Red lights break the darkness inside and outside.


They storm through the door. Rip through her shirt. Shock. Thump. Shock. Thump.


Speeding down a highway. Breaking through doors. Lying on a bed.


The blood. The blood. My god, the blood.


She’s gone. My baby. She’s gone! Someone grabs me. My mind goes blank.

I don’t remember the first days that followed, but I do remember that one. Charity, god — her name hurts too much to say. My baby came home from school with her face weighed down. That boyfriend of hers had broken her heart again the way he always did before they made up. She didn’t want to talk about it. We went to my mom’s house the way we always did, or at least the way we always tried, on days when her joints wouldn’t let her go to Bible study.

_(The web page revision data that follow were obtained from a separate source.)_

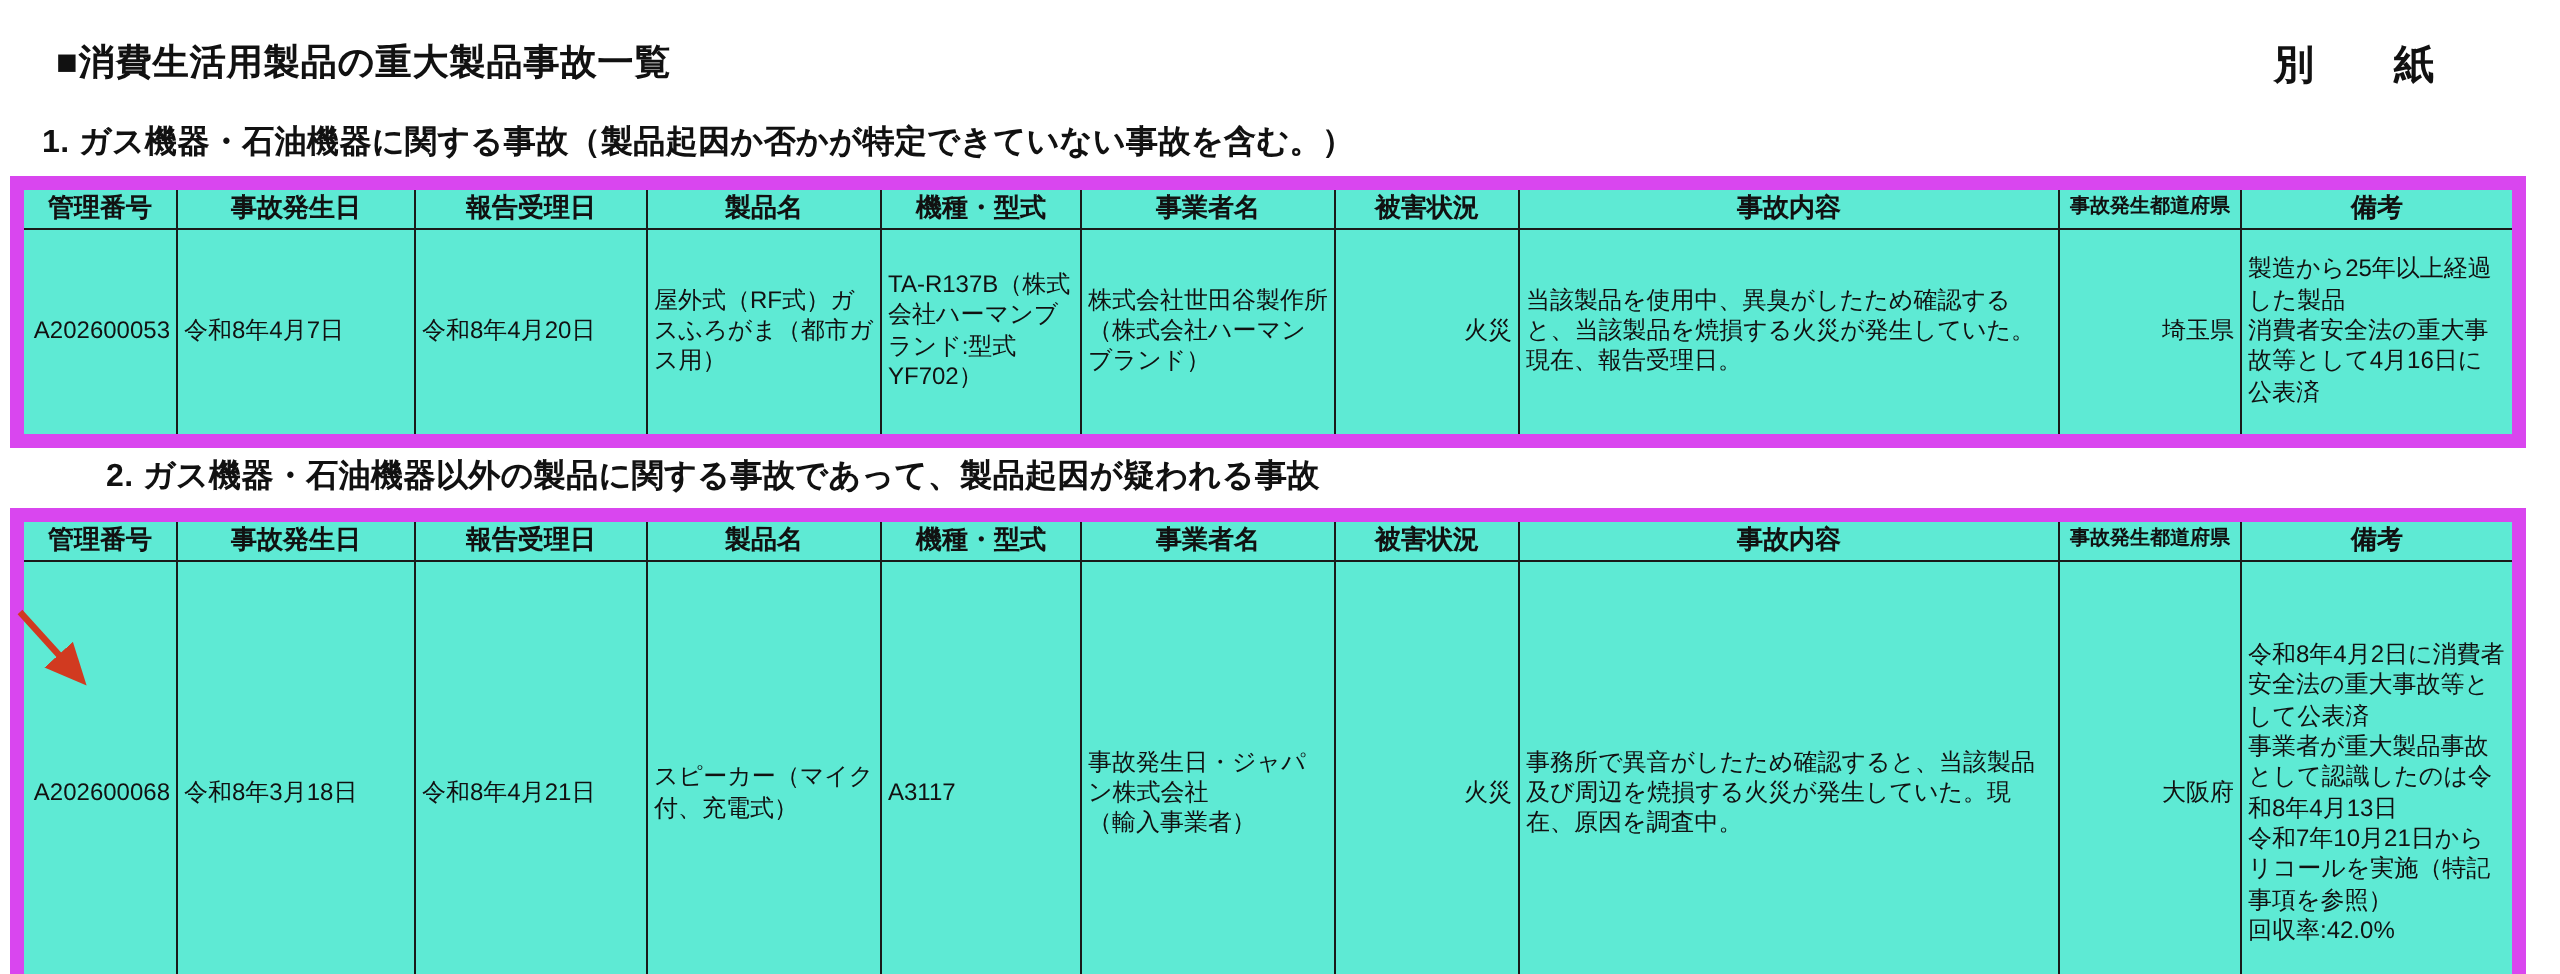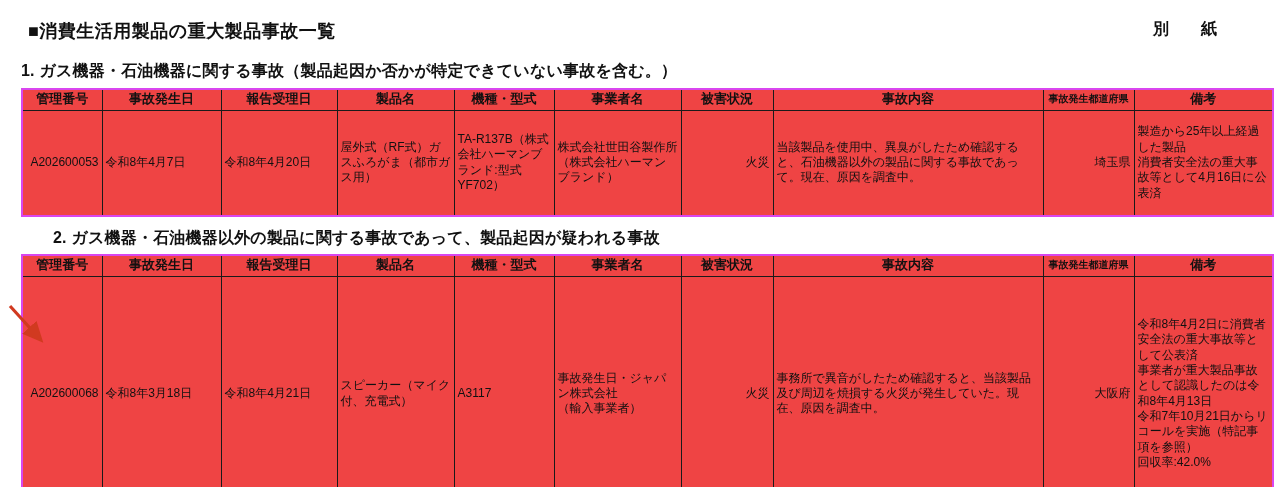--- a/index.html
+++ b/index.html
@@ -23,7 +23,7 @@
   }
   .corner-label {
     position: absolute; right: 63px; top: 19px;
-    font-size: 16px; font-weight: bold;
+    font-size: 20px; font-weight: bold;
     white-space: pre;
   }
   .sec-heading {

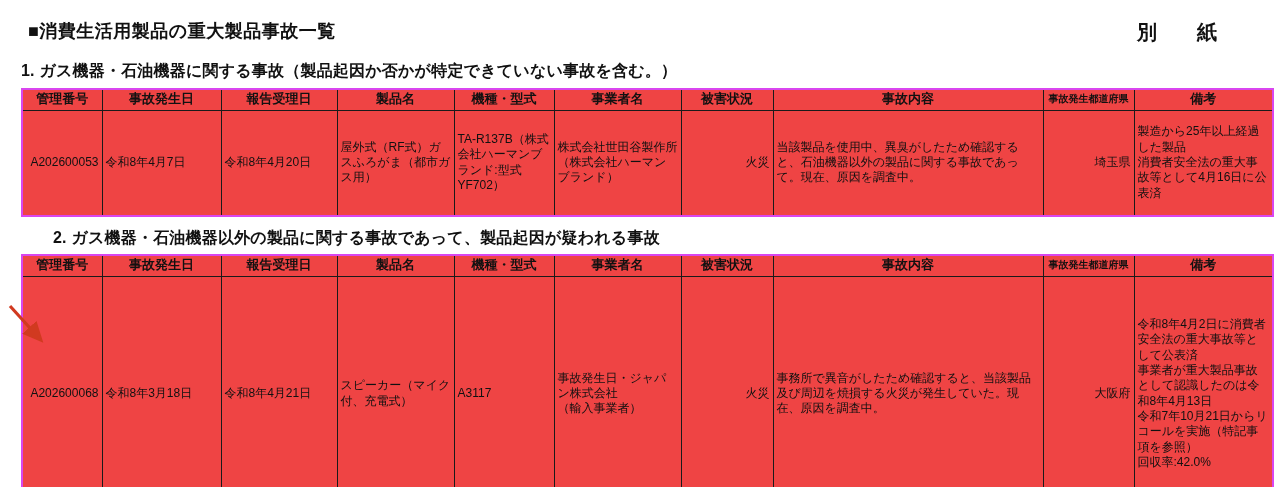--- a/index.html
+++ b/index.html
@@ -35,10 +35,10 @@
   .sec2-heading { top: 228px; margin-left: 32px; }
 
   table.accidents {
-    position: absolute; left: 21px;
+    position: absolute; left: 5px;
     border-collapse: collapse; table-layout: fixed;
-    width: 1251px; background: #ef4444;
-    border: 2px solid #d946ef;
+    width: 1251px; background: #5eead4;
+    border: 7px solid #d946ef;
   }
   .table-1 { top: 88px; }
   .table-2 { top: 254px; }

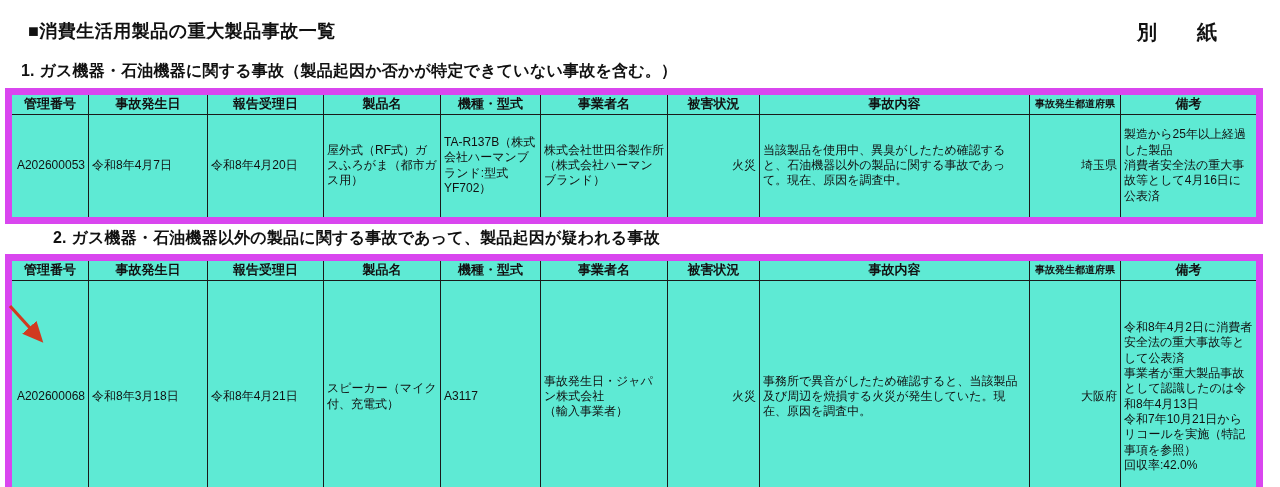--- a/index.html
+++ b/index.html
@@ -111,7 +111,7 @@
       <td class="al-left">TA-R137B（株式会社ハーマンブランド:型式YF702）</td>
       <td class="al-left">株式会社世田谷製作所（株式会社ハーマンブランド）</td>
       <td class="al-center">火災</td>
-      <td class="al-left">当該製品を使用中、異臭がしたため確認すると、石油機器以外の製品に関する事故であって。現在、原因を調査中。</td>
+      <td class="al-left">当該製品を使用中、異臭がしたため確認すると、当該製品を焼損する火災が発生していた。現在、報告受理日。</td>
       <td class="al-center">埼玉県</td>
       <td class="al-left">製造から25年以上経過した製品
 消費者安全法の重大事故等として4月16日に公表済</td>

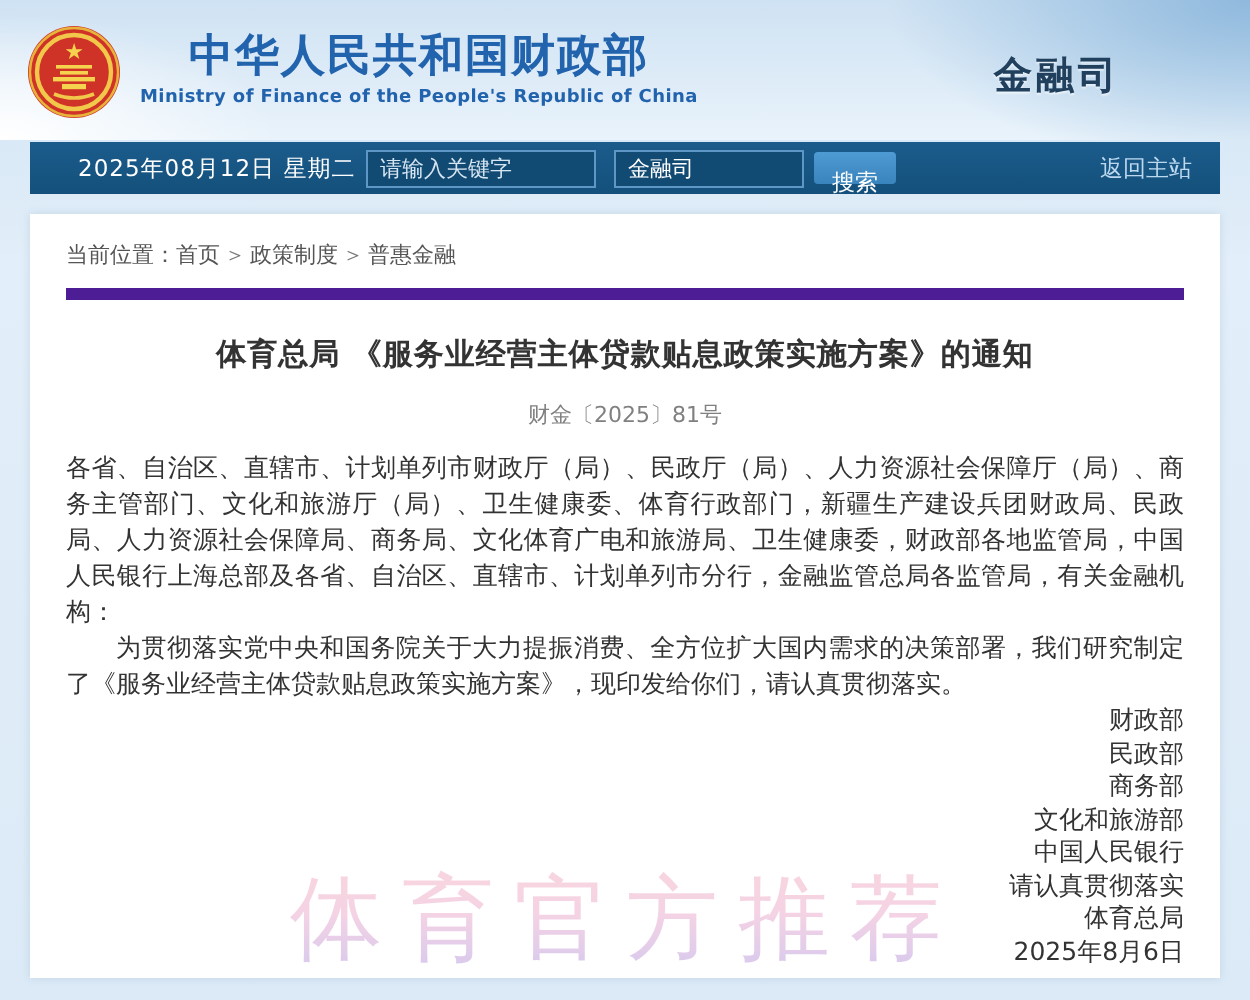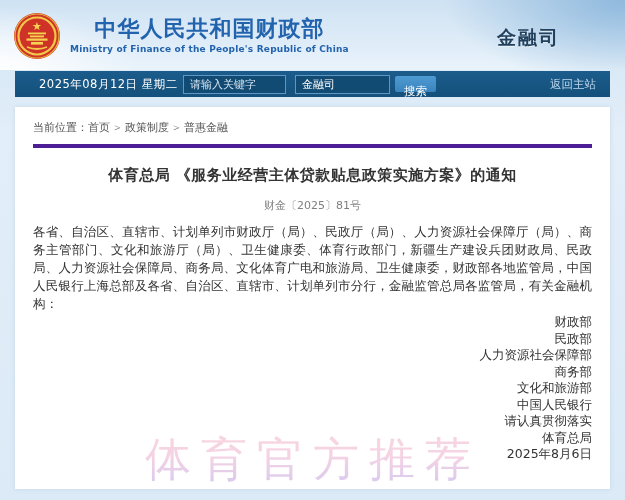--- a/index.html
+++ b/index.html
@@ -57,7 +57,7 @@
     outline: none;
     font-family: "DejaVu Sans", sans-serif;
   }
-  .search-input { width: 103px; }
+  .search-input { width: 115px; }
   .search-input::placeholder { color: #d6e5f2; opacity: 1; }
   .scope-input { width: 95px; margin-left: 9px; }
   .search-button {

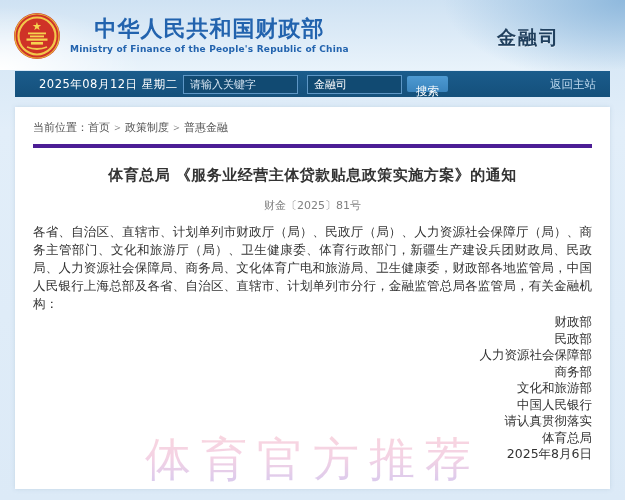--- a/index.html
+++ b/index.html
@@ -90,7 +90,7 @@
     padding: 13px 0 9px;
     font-size: 11px;
     color: #555555;
-    border-bottom: 4px solid #4c1d95;
+    border-bottom: 6px solid #4c1d95;
   }
   .breadcrumb a { color: #555555; text-decoration: none; cursor: pointer; }
   .breadcrumb .sep { margin: 0 2px; color: #777777; }

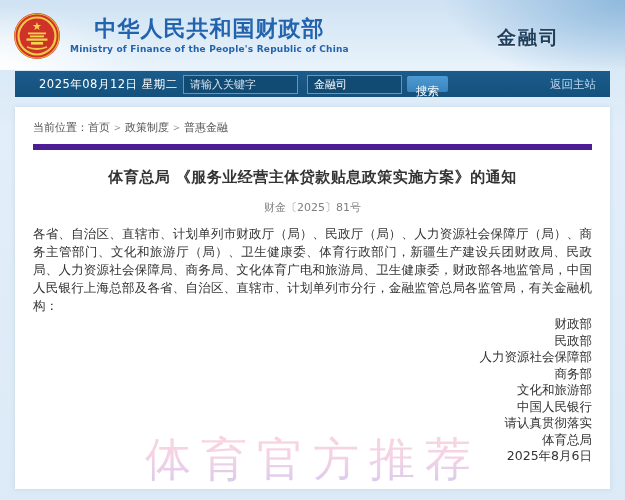--- a/index.html
+++ b/index.html
@@ -194,6 +194,7 @@
 
     <div class="article-body">
       <p class="para">各省、自治区、直辖市、计划单列市财政厅（局）、民政厅（局）、人力资源社会保障厅（局）、商务主管部门、文化和旅游厅（局）、卫生健康委、体育行政部门，新疆生产建设兵团财政局、民政局、人力资源社会保障局、商务局、文化体育广电和旅游局、卫生健康委，财政部各地监管局，中国人民银行上海总部及各省、自治区、直辖市、计划单列市分行，金融监管总局各监管局，有关金融机构：</p>
+      <p class="para para-indent">为贯彻落实党中央和国务院关于大力提振消费、全方位扩大国内需求的决策部署，我们研究制定了《服务业经营主体贷款贴息政策实施方案》，现印发给你们，请认真贯彻落实。</p>
     </div>
 
     <div class="signatures">

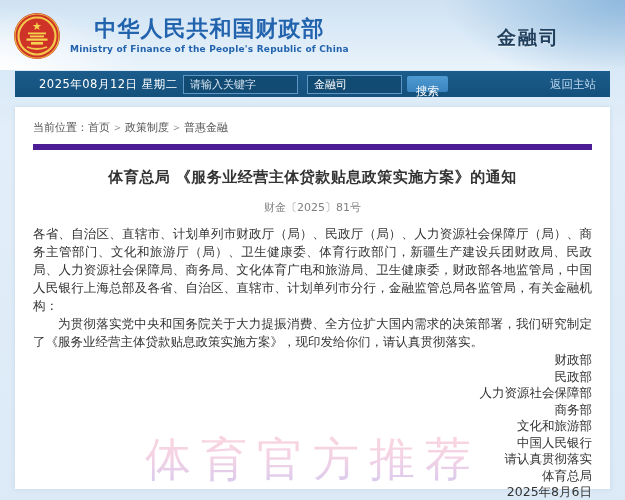--- a/index.html
+++ b/index.html
@@ -200,7 +200,6 @@
     <div class="signatures">
       <span class="sig-line">财政部</span>
       <span class="sig-line">民政部</span>
-      <span class="sig-line">人力资源社会保障部</span>
       <span class="sig-line">商务部</span>
       <span class="sig-line">文化和旅游部</span>
       <span class="sig-line">中国人民银行</span>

“What’s wrong with you, child?” Mom asked.

“Nothing, Gumma,” my baby said.

“Don’t tell me a story. I can see your face.”

It was true. Mom could see her face in a way I couldn’t. My baby would open up to her in those times when she didn’t want to share her pain with me. I had enough pain to carry, she always said. I didn’t need to carry hers. I told her not to worry about me, that my shoulders could carry plenty more just fine. Working two jobs and her daddy leaving us had not made them any weaker. My baby would tell me okay and then continue carrying her own weight.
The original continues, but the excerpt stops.